The distinct lack of modified auto mobiles on the road can only mean one thing: the owners have all flocked to see the latest in the Fast & Furious franchise. The street racing action movies that have -ahem- captured the worlds imagination, they have grossed almost $1 billion worldwide to date. In previous instalments, racing and bikini clad babes were the norm, but those looking for pimped out rides and adrenaline fuelled race sequences here will undoubtedly be disappointed. Nevertheless, Rio Heist is a thoroughly enjoyable actioner that is less Fast & Furious and more Oceans Eleven.
Barely 30 seconds in, and we’re treated to a daring escape scene led by former policeman Brian O’Conner (Paul Walker)that sees Dominic Toretto (Vin Diesel) being ‘rescued’ from a prison transport bus. Once free, the plan was for the men to meet up in South America. But when Brian and his girlfriend Mia Toretto (Dom’s sister, played by Jordana Brewster) arrive in Rio hoping to find Dom with their old friend Vince (Matt Schulze), he says he’s not heard from Dom in weeks. Vince tells Brian the plan that involves stealing cars from a train and Dom turns up to help out, luckily just before the scene fades out. The plan goes awry, and federal agent Luke Hobbs (Dwayne “The Rock” Johnson; for someone who wanted to shake ‘The Rock’ part of his name, he’s not building a convincing case by returning to wrestling) is drafted in to bring the men to justice. Not only that, but the train job put them on the wrong side of Rio’s most powerful and corrupt businessman who also wants them dead; their freedom lies in his demise.

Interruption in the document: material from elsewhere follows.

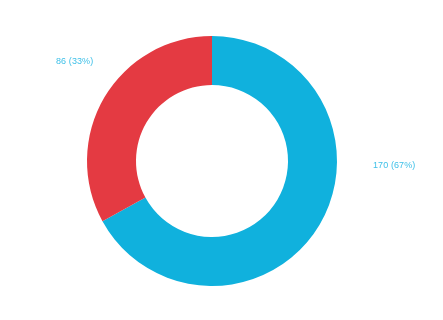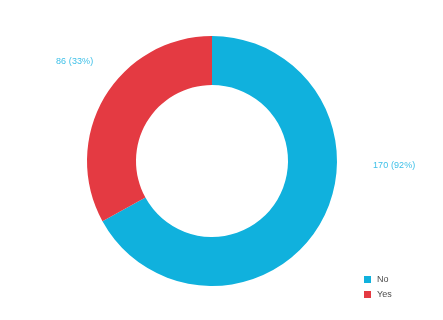"170 (92%)" div.value-label { text: 92% -> 67% }
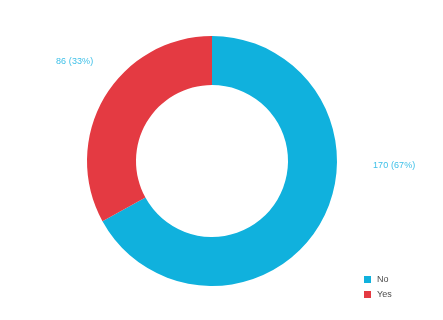"No" div.legend { html: <div> <div> <span></span> <span>No</span> </div> <div> <span></span> <span>Yes</span> </div> </div> -> none }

First things first: I have only ever seen the first film in the series, The Fast & The Furious, so I’m not going to pretend that I knew everything that was going on, or why characters were high fiving each other like best buddies as soon as they met. It’s hardly a sequel of LOTR: The Two Towers proportions though; the story is about as easy to follow as a Dyno-rod van that is leading you to safety. (I don’t know when that scenario will ever arise, but it’s the best simile I could come up with on such short notice). Luckily, the lovely girl who accompanied me to watch this is an absolute expert on all F&F films, having seen Tokyo Drift an incredible six times, so any info I needed to know was only a seat away.One thing is for certain though: there were more suped up rides in the first than this one. Not that I’m complaining: if anything, it was a relief that I wasn’t bombarded with terminology like “CENTRIFUGAL SUPERCHARGER!” or “STOICHIOMETRIC CONDITION!” but instead was met with fantastically choreographed stunts and a confrontation that at least 3 people in the world have waited to see: Vin Diesel vs The Rock.
I won’t give too much away about it, but there’s everything you could expect from these two behemoths: broken walls, bloodied fists and… blatant wrestling manoeuvres. Credit must go to Johnson though: he’s by far the best character. His hilarious responses are whipped out without expression and his take no crap attitude means his presence lights up the screen; this is how he should have acted like in Faster. Diesel lets his fists and driving do all the talking, which is just as well because it’s difficult to understand someone when they talk with their lips closed. The bromance with Walker is still present from the first and the supporting cast (who I assume make appearances in other films from the series: I really should’ve seen the others before this) do a passable job with the mediocre dialogue. This was never about the talking though, and fortunately it’s not all quiet on the action front.
As previously mentioned, it’s hardly about street racing. For the most part, the set pieces come from chase scenes and each one of them contains numerous deaths or crashes: this really does push the boundries for a 12A age certificate. The finale is gloriously ridiculous, and reminiscent of the Burnout series of video games. There’s one scene that pits the characters driving skills against each other, but it’s over far too quickly.
Admittedly, my expectations were low, but I left pleasantly surprised: Rio Heist contains some of the most thrilling action sequences of 2011.
NOTE: There is an additional scene after the first lot of credits. For those who’ve seen them all, it’s certainly worth staying for.